**WHAT YOU ARE ASKED TO DO**: Pull every line with "none" from the data.

▼

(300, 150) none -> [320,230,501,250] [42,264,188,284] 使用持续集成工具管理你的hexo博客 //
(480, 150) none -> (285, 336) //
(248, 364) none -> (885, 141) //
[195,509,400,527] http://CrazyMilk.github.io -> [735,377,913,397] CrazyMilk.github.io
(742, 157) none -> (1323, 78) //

▲

**SOLUTION TO THE PROBLEM**:
(300, 150) none -> [320,230,501,250] [42,264,188,284] 使用持续集成工具管理你的hexo博客 //
(480, 150) none -> (285, 336) //
(248, 364) none -> (885, 141) //
(742, 157) none -> (1323, 78) //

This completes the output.